Retro games are often known for being more difficult than their modern brethren. Every now and then though you run into a game that is actually too easy. Which game would you prefer to have more of a challenge?
Uhhhhhh........none? I'm 40, and suck at video games. Not because I'm old (shut up), but because I've always sucked at video games. I still haven't beaten Super Mario Bros 3. I was there as it happened. That was my generation.
What's wrong with letting us terrible gamers enjoy a game??? Kirby and Yoshi games are the BEST!!!
I'm older (49) and suckier, but I beat Super Mario Bros 1 to 3. I played Kirby and I don't know... I don't wish it was harder. Part of the fun was that it was easy I think.
I'll also generally say 'none'. I'm generally playing a game to explore its world or be part of its story and having difficulty for the sake of difficulty (which resulted in grinding in old RPGs, for example) is just not welcome.
Like Pokémon, I would say most games with RNG. They’re basically fake and also limited by the lack of computation for RNG at the time. You can’t make them hard; there’s basically a ratio where they’re enjoyable or not, and that’s the same ratio as playable or not.
Platformers resist this—they’re exactly as hard as they are. They’re the original physics based game. Pure skill.
There are different skills than just physical execution. Pokemon isn't easy because RNG or because it's turn based, it's easy because the NPC team compositions are awful, the AI sucks, and the game only has very lenient soft caps on grinding. A mod like Radical Red solves these things, and I've played other turn based games with plenty of RNG which require lots of skill.
It had by far the best tech and it finally opened up the format to the real potential and then the actual gameplay was for the first time in the series basically just a guided walking tour of all these different areas you could visit and then you got handed a trophy. Pure crap
Super Mario 64 had somewhat the same problem although with somewhat of a challenge from time to time, and with the added excuse that they were breaking new ground on the format and so it made sense for the difficulty curve not to be perfectly tuned and polished. SMW had no such reasons
Yeah. SM64 you could say was just a normal game, after the exercise in deliberate punishment that was a lot of the NES library.
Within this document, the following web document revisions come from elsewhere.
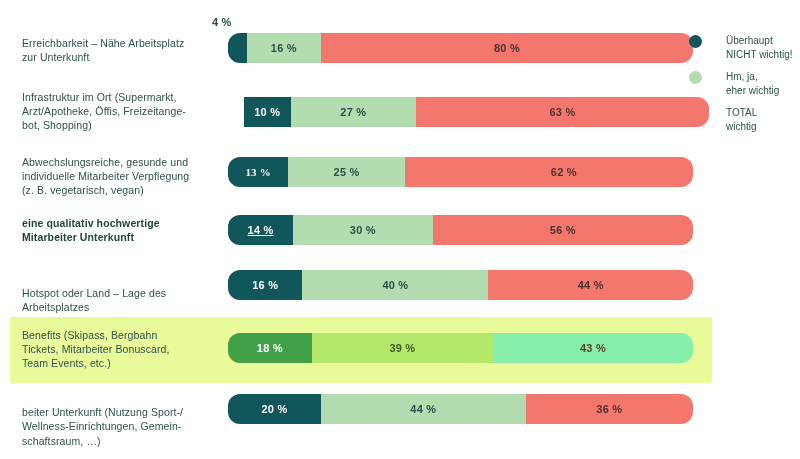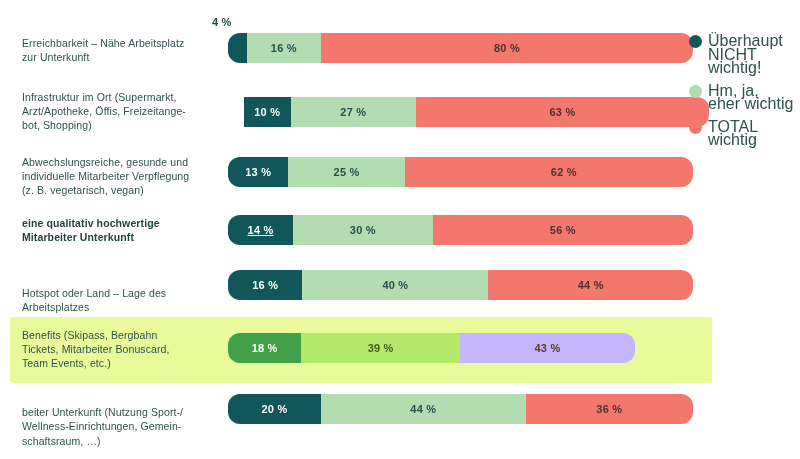--- a/index.html
+++ b/index.html
@@ -101,8 +101,8 @@
     margin-top: 1px;
   }
   .legend-text {
-    margin-left: 6px;
-    font-size: 16px;
+    margin-left: 24px;
+    font-size: 10px;
     line-height: 13.5px;
     color: #2e524e;
   }

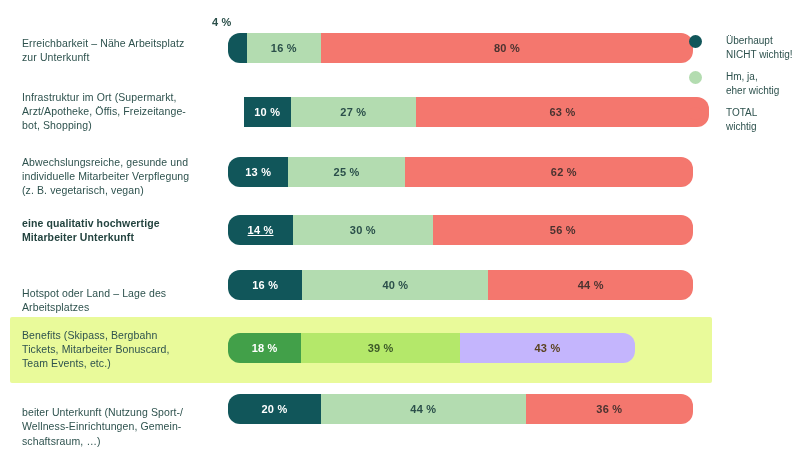--- a/index.html
+++ b/index.html
@@ -138,7 +138,7 @@
       </div>
       <div class="row-label" style="top: 155px;"><span>Abwechslungsreiche, gesunde und</span><br><span>individuelle Mitarbeiter Verpflegung</span><br><span>(z. B. vegetarisch, vegan)</span></div>
       <div class="bar" style="top: 157px; height: 30px; width: 465px;">
-        <div class="seg s0" style="width: 13%;">
+        <div class="seg s0" style="width: 13%; font-family: Liberation Serif, serif;">
           <span>13 %</span>
         </div>
         <div class="seg s1" style="width: 25%;">

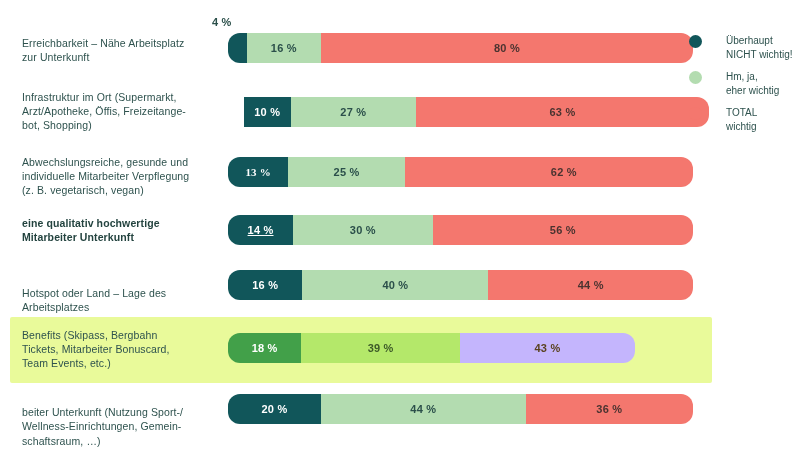--- a/index.html
+++ b/index.html
@@ -174,7 +174,7 @@
       </div>
       <div class="row-highlight-band" style="top: 317px; height: 66px; background: rgb(233, 250, 154);"></div>
       <div class="row-label" style="top: 328px;"><span>Benefits (Skipass, Bergbahn</span><br><span>Tickets, Mitarbeiter Bonuscard,</span><br><span>Team Events, etc.)</span></div>
-      <div class="bar" style="top: 333px; height: 30px; width: 407px;">
+      <div class="bar" style="top: 333px; height: 30px; width: 465px;">
         <div class="seg s0 hl" style="width: 18%;">
           <span>18 %</span>
         </div>

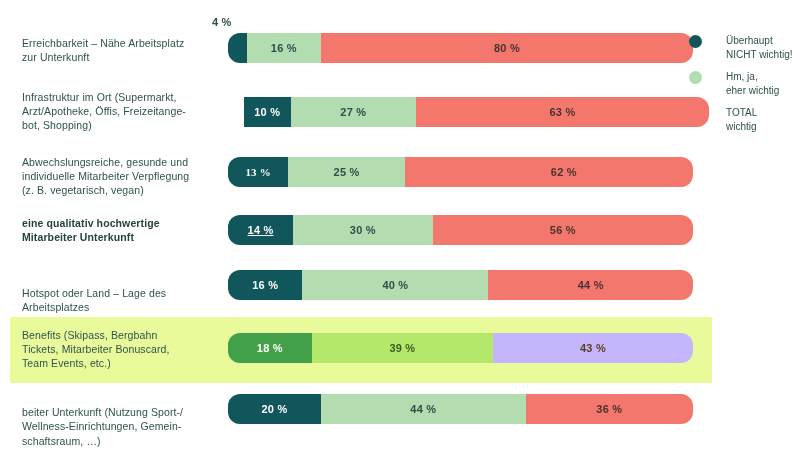--- a/index.html
+++ b/index.html
@@ -69,7 +69,7 @@
 
   .seg.hl.s0 { background: #42a049; color: #ffffff; }
   .seg.hl.s1 { background: #b4e86a; color: #3d5a28; }
-  .seg.hl.s2 { background: #c4b5fd; color: #5a4220; }
+  .seg.hl.s2 { background: #86efac; color: #5a4220; }
 
   
   .outside-label {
I greatly enjoyed James and Mike Mondays showing Metroid; in part 2 around 9:00 in, you can see the part where the real NES begins to set in. It’s a kind of unapologetic unbalanced hardness you don’t really see in mainstream games anymore; now it’s like a niche phenomenon if the game is just deliberately un-fun in sections to help you build character.
Super Mario World is my fave video game ever, but I agree it would be awesome to have a slightly harder version. I explored several challenging ROM hacks of it a few years ago and they were impossible to play, like I had to use save states to get through the first level. Celeste is basically my favorite difficult platformer now
Battletoads for Gameboy. I just wanted to hear more of that slamming soundtrack, but the flying level beat me..
EDIT Oh snipes I misread the post, I thought they were asking for games that were too hard
I would have loved for Pokemon Red/Blue to have had some infinite endgame. It was already a big game so no harm done, bu I would have loved to have more use for my overpowered pokemon
Not sure about the second game, but when you beat the first one it would tell you how to unlock hard mode. And if you beat that, it would tell you how to adjust your max health and starting lives so you could give yourself even more of a challenge.
Not an unpopular opinion but all of the early Pokémon games could have used a hard mode.
Obscure game but I beat Bugs Bunny Birthday Blowout with more then 30 lives without even trying. Though that's only one of several issues with that game.
I think most retro games were hard enough as it is, considering limited disc/cartridge space and because you were generally expected to spend more time with a single game back then. But I agree with the people here saying Pokemon lol, romhacks are better.
Most games can so easily be minmaxxed to death by reading wikis to figure out the exact mechanics. This wasn't a thing back in the day but all those samegames retroactively now have wikis.
I find it difficult to stop myself learning tips of how to complete the game smoothly but most of the time I'm very happy I didn't spoil it for myself.
The Punch-Out thread from yesterday just has me wishing Super Punch-Out was a bit harder. It was tough as hell getting through that last championship when I was a kid; but I can easily breeze through the entire game in like an hour or two now because I know the patterns necessary to beat every dude as fast as I possibly can, and they don't really randomize what they throw at you. It's like watching a movie you've seen a million times.
I remember games being really hard (or I'm just crap) back in the home micro 8bit days. Then I watch play throughs on YouTube and discover if you figured out what to do, the game could be completed in under an hour!
I replay and beat Super Mario Bros once a year just to remember summer, 1989: best friend who lived down the street used to come over to my house when I was home alone to play Super Mario Bros 3 with me because he couldn't have a nintendo. We beat that one together and we were rewarded with kudos from my gamer mom. Best day ever.
The Fight Night games. 3 is probably the best, but once you play it for a little while every fight is a challenge to not KO the opponent within two rounds.